Allen died in 1992 while on a visit to relatives in Texas.

Next Friday the gruesome unsolved case hits the big screen in an $85 million Paramount Pictures film that also pins the slayings on Allen.

"I'm not going to read anymore about the Zodiac,' said Rinehart on Thursday from his Pacific Northwest home.

"My honest feeling is that the newspapers and police killed Leigh Allen. You can't believe the emotional strain he went through," said Rinehart, who called Allen by his middle name.

While much of Allen's life has been documented in timelines, police reports and court documents, featured in books and online Web sites about the Zodiac, Rinehart offers a human side to the man he considered a "big brother."

Rinehart said he has never spoken publicly about their relationship, and only once was interviewed by two retired Vallejo detectives between 1985 and 1995, he said.

"I was his best friend," Rinehart said. "I can tell you for a fact that he couldn't kill a chipmunk, let alone a person."

Always the eccentric, Allen actually kept wild chipmunks as pets, Rinehart said. A detail played up in the new movie.

"He was a sweetheart with animals. I've never seen animals take to a person like they took to Leigh," Rinehart said.

Rinehart first met Allen when Rinehart's sister attended grammar school with him. A young Rinehart messed with one of Allen's textbooks.

"I colored in one of his books and he held a grudge," laughed Rinehart.

By high school, the two became inseparable, said Rinehart, three years younger than Allen.

The pair were on the Vallejo High School and Vallejo Junior College diving teams together. Rinehart calls Allen his "diving mentor."

The pair left Vallejo after junior college, but didn't lose touch. Allen left to dive for Cal Poly in San Luis Obispo, while Rinehart attended Cal State Los Angeles, as a member of the football and diving teams.

In 1957, Allen enlisted in the Navy, and Rinehart the Marines.

In the military testing, Allen scored a 135 on his IQ test, five points below genius, and Rinehart's was 126.

During the highly publicized Zodiac killings, three of which occurred in Vallejo, the pair rarely spoke about the crimes.

"He and I read about the Zodiac things when they were happening, so we must have talked about it, but I don't remember," Rinehart said.

After the killings in 1968 and 1969, Rinehart said he believes Allen first became a suspect while living alone in a Santa Rosa mobile home.

"The first time I heard Leigh talk about being a suspect was in Santa Rosa," Rinehart said.
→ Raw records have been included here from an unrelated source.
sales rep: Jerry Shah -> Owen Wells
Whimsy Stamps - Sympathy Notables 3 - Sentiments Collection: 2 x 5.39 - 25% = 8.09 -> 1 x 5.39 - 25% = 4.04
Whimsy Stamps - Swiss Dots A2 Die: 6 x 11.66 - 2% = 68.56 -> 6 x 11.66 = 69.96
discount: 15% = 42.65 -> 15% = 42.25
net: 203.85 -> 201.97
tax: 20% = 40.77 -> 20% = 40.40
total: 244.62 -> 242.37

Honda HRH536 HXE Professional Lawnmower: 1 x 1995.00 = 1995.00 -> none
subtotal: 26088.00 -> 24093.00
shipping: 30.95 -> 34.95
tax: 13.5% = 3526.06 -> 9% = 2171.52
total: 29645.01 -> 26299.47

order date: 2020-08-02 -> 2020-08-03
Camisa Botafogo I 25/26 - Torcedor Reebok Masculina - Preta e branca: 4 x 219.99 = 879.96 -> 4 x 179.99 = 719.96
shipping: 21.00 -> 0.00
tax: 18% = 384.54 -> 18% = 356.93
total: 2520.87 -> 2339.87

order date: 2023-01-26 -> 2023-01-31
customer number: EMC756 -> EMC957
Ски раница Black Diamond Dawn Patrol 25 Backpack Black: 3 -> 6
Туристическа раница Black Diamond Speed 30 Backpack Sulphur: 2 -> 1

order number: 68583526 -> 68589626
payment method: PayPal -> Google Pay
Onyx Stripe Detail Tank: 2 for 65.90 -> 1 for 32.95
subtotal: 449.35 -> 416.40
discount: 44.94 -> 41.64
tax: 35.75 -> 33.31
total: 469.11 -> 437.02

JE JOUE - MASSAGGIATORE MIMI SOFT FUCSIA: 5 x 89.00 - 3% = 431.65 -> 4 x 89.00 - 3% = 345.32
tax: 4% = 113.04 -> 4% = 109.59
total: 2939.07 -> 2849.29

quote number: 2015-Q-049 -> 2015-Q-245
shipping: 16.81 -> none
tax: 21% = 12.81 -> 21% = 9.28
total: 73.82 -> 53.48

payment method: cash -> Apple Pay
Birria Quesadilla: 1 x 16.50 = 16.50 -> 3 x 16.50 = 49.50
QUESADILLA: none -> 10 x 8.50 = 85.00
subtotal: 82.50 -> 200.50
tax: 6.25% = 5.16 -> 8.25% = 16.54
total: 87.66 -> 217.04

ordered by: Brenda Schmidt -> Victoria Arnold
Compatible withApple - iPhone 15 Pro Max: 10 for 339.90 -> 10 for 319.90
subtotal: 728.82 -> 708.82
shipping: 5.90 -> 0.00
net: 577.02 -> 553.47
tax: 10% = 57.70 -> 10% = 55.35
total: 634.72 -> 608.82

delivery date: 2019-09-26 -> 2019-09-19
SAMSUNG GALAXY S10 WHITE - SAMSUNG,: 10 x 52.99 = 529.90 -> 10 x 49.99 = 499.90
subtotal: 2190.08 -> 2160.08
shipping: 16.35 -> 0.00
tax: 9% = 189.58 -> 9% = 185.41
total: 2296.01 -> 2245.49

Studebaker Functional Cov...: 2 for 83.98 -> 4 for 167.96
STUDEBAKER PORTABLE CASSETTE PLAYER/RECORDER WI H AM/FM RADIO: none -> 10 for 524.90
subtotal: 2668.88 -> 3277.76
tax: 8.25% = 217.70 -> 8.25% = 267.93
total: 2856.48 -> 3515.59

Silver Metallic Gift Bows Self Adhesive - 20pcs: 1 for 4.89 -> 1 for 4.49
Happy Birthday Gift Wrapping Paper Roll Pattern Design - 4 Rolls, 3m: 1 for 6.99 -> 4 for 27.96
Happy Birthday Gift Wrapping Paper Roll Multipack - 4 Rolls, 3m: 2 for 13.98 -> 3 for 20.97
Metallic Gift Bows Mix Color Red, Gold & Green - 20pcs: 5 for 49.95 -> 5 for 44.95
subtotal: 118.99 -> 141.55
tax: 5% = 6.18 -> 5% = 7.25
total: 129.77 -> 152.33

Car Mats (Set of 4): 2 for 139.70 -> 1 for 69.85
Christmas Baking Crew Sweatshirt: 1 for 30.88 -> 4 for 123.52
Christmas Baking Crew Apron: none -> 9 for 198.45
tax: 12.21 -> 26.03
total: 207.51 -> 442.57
Rinehart said he believes police first targeted Allen after a trailer park neighbor, whom Allen had confronted about beating a dog, phoned police about his eccentric neighbor.

In response to other circumstantial evidence long used to point to Allen as the killer, Rinehart offered explanations.

"He was really left-handed. There's no way he could write some of the stuff the Zodiac wrote," Rinehart said.

He added that the composite sketches of Allen were "no comparison" either, saying Allen never wore glasses.

Rinehart and his best friend stayed close even as Allen's health began to fade, as diabetes gave him foot sores and cataracts.

"That takes a toll on a person," he said.

Rinehart would occasionally take Allen to Kaiser Vallejo to get dialysis treatment.

In 1991, Allen began conducting interviews with the media.

"He was trying everything he could to absolve himself," Rinehart said. "He did the best to tell his side of the story."

By 1992, Rinehart was living in Martinez. In August, he traveled to Texas to visit family, when he received a message from Allen hoping to meet up when he returned, Rinehart said.

Later that trip, Rinehart received a call from his sister about Allen's death.

A girl renting a room in his mother's house, who had looked after the ailing Allen, found him, Rinehart said.

Allen had died from a heart attack at age 58.

Rinehart said the family quietly buried Allen.

"I don't even know where he's buried," he said.